Package org.apache.lucene.document
Document for indexing and
searching.
The document package provides the user level logical representation of content to be indexed
and searched. The package also provides utilities for working with Documents and IndexableFields.
Document and IndexableField
A Document is a collection of IndexableFields. A IndexableField is a
logical representation of a user's content that needs to be indexed or stored. IndexableFields have a number of properties that tell Lucene how to
treat the content (like indexed, tokenized, stored, etc.) See the Field implementation of IndexableField for specifics on these properties.

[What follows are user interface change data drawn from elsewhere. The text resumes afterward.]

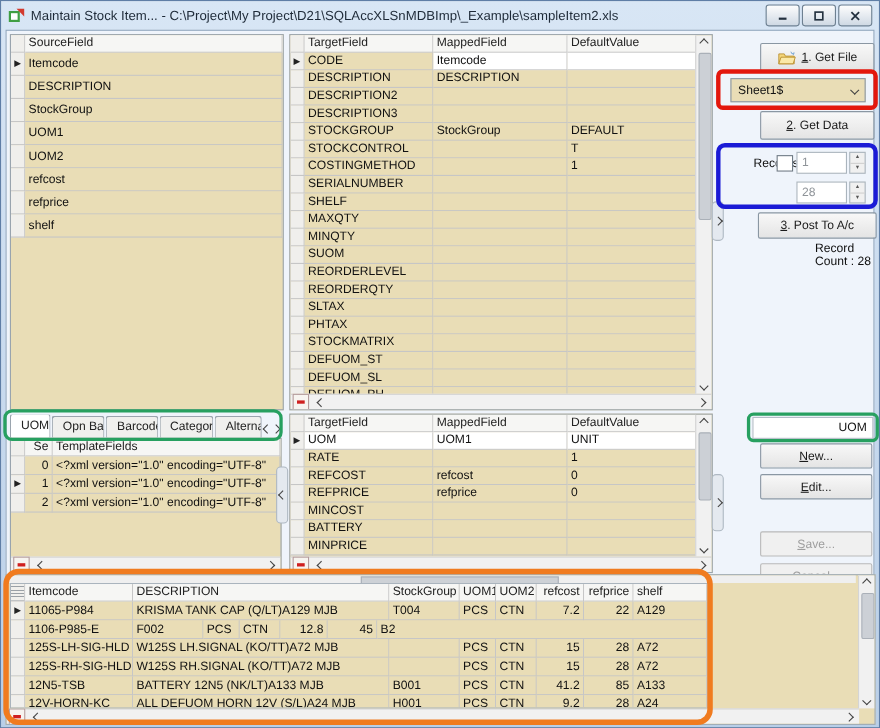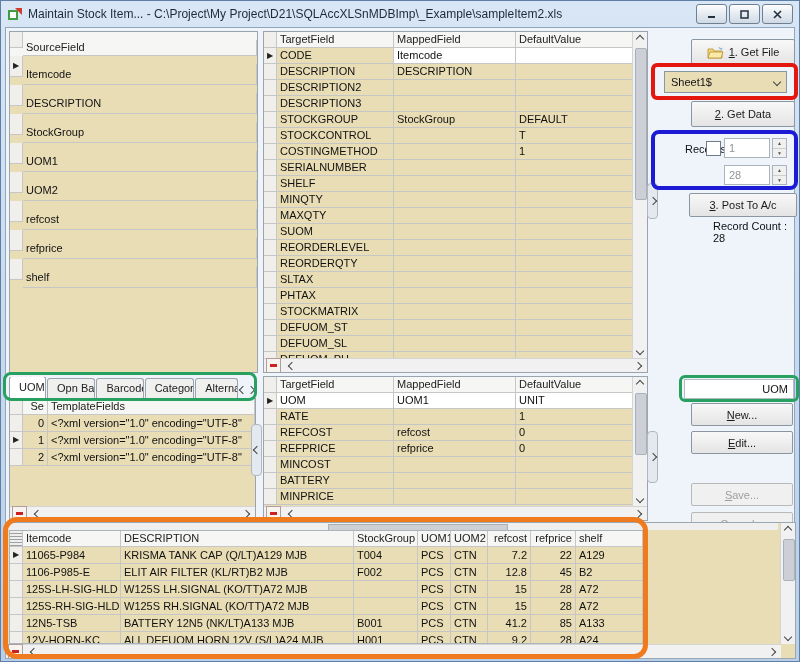--- a/index.html
+++ b/index.html
@@ -17,21 +17,21 @@
   .gmain{position:absolute;left:0;top:0;right:0;bottom:0;overflow:hidden;}
   .gmain.vs{right:14px;} .gmain.hs{bottom:14px;}
   .ghead{display:flex;background:#f6f6f4;}
   .ghead .c{background:#f6f6f4;color:#222;}
   .c{border-right:1px solid #c6c6c6;border-bottom:1px solid #c6c6c6;padding:0 3px;white-space:nowrap;overflow:hidden;box-sizing:border-box;flex-shrink:0;}
   .grow{display:flex;}
   .grow .c{background:#e9ddb6;}
   .ic{width:13px;padding:0;text-align:center;font-size:8px;color:#222;background:#f0efec !important;}
   .rh16 .c{height:16px;line-height:15px;} .rh17 .c{height:17px;line-height:16px;} .rh21 .c{height:21px;line-height:20px;}
   
-  .gsrc .cv{flex:1;margin-top:8px;}
+  .gsrc .cv{flex:1;}
   .g3 .ct{width:117px;} .g3 .cm{width:122px;} .g3 .cd{flex:1;}
   .gtpl .cse{width:25px;text-align:right;} .gtpl .ctf{flex:1;}
   .gbot .ck{width:98px;} .gbot .cds{width:233px;} .gbot .cg{width:64px;} .gbot .cu1{width:33px;} .gbot .cu2{width:37px;}
   .gbot .crc{width:43px;text-align:right;} .gbot .crp{width:45px;text-align:right;} .gbot .csh{flex:1;}
   .tgt-top .gbody>div:first-of-type .cm,.tgt-top .gbody>div:first-of-type .cd{background:#fff;}
   .guom .gbody>div:first-of-type .ct,.guom .gbody>div:first-of-type .cm,.guom .gbody>div:first-of-type .cd{background:#fff;}
   
   .vscroll{position:absolute;right:0;top:0;bottom:14px;width:14px;background:#f1f1f1;border-left:1px solid #d4d4d4;}
   .hscroll{position:absolute;left:0;right:0;bottom:0;height:14px;background:#f1f1f1;border-top:1px solid #d4d4d4;display:flex;align-items:center;gap:4px;padding:0 2px;box-sizing:border-box;}
   .vthumb{position:absolute;left:2px;width:10px;background:#ccd0d6;border:1px solid #aab0b8;border-radius:2px;}
@@ -216,28 +216,28 @@
 
           <div class="grow rh16">
             <div class="c ic"></div>
             <div class="c ct">SHELF</div>
             <div class="c cm"></div>
             <div class="c cd"></div>
           </div>
 
           <div class="grow rh16">
             <div class="c ic"></div>
+            <div class="c ct">MAXQTY</div>
+            <div class="c cm"></div>
+            <div class="c cd"></div>
+          </div>
+
+          <div class="grow rh16">
+            <div class="c ic"></div>
             <div class="c ct">MINQTY</div>
-            <div class="c cm"></div>
-            <div class="c cd"></div>
-          </div>
-
-          <div class="grow rh16">
-            <div class="c ic"></div>
-            <div class="c ct">MAXQTY</div>
             <div class="c cm"></div>
             <div class="c cd"></div>
           </div>
 
           <div class="grow rh16">
             <div class="c ic"></div>
             <div class="c ct">SUOM</div>
             <div class="c cm"></div>
             <div class="c cd"></div>
           </div>
@@ -359,21 +359,21 @@
       <span>28</span>
     </div>
   <div class="spin" style="left:771px;top:164px;height:20px;">
     <div>▲</div>
     <div>▼</div>
   </div>
 
   <div class="btn" style="left:688px;top:192px;width:106px;height:22px;">
     <span><span class="u">3</span><span>. Post To A/c</span></span>
   </div>
-  <div class="lbl" style="left:688px;top:219px;">Record Count : 28</div>
+  <div class="lbl" style="left:716px;top:219px;">Record Count : 28</div>
 
   <div class="tabs" style="left:8px;top:376px;width:246px;height:21px;overflow:hidden;">
     <div class="tab active">UOM</div>
     <div class="tab">Opn Bal.</div>
     <div class="tab">Barcode</div>
     <div class="tab">Category</div>
     <div class="tab" style="max-width:44px;">Alterna</div>
     <div class="tabarr">
         <i class="chev l"></i>
       </div>
@@ -581,21 +581,20 @@
             <div class="c cu1">PCS</div>
             <div class="c cu2">CTN</div>
             <div class="c crc">7.2</div>
             <div class="c crp">22</div>
             <div class="c csh">A129</div>
           </div>
 
           <div class="grow rh17">
             <div class="c ic"></div>
             <div class="c ck">1106-P985-E</div>
-            <div class="c cds">ELIT AIR FILTER (KL/RT)B2 MJB</div>
             <div class="c cg">F002</div>
             <div class="c cu1">PCS</div>
             <div class="c cu2">CTN</div>
             <div class="c crc">12.8</div>
             <div class="c crp">45</div>
             <div class="c csh">B2</div>
           </div>
 
           <div class="grow rh17">
             <div class="c ic"></div>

Note: it is common to refer to Documents having Fields, even though technically they have IndexableFields.
Working with Documents
First and foremost, a Document is something created by the
user application. It is your job to create Documents based on the content of the files you are
working with in your application (Word, txt, PDF, Excel or any other format.) How this is done is
completely up to you. That being said, there are many tools available in other projects that can
make the process of taking a file and converting it into a Lucene Document.
How to index ...
Strings
TextField allows indexing tokens from a String so that one
can perform full-text search on it. The way that the input is tokenized depends on the Analyzer that is configured on the IndexWriterConfig. TextField can also be optionally stored.
KeywordField indexes whole values as a single term so that
one can perform exact search on it. It also records doc values to enable sorting or faceting on
this field. Finally, it also supports optionally storing the value.
If faceting or sorting are not required, StringField is a
variant of KeywordField that does not index doc values.
Numbers
If a numeric field represents an identifier rather than a quantity and is more commonly
searched on single values than on ranges of values, it is generally recommended to index its
string representation via KeywordField (or StringField if doc values are not necessary).
LongField, IntField,
DoubleField and FloatField
index values in a points index for efficient range queries, and also create doc-values for these
fields for efficient sorting and faceting.
If the field is aimed at being used to tune the score, FeatureField helps internally store numeric data as term frequencies
in a way that makes it efficient to influence scoring at search time.
Other types of structured data
It is recommended to index dates as a LongField that stores
the number of milliseconds since Epoch.
IP fields can be indexed via InetAddressPoint in addition
to a SortedDocValuesField (if the field is single-valued) or
SortedSetDocValuesField that stores the result of InetAddressPoint.encode(java.net.InetAddress).
Dense numeric vectors
Dense numeric vectors can be indexed with KnnFloatVectorField if its dimensions are floating-point numbers or
KnnByteVectorField if its dimensions are bytes. This allows
searching for nearest neighbors at search time.
Sparse numeric vectors
To perform nearest-neighbor search on sparse vectors rather than dense vectors, each dimension
of the sparse vector should be indexed as a FeatureField.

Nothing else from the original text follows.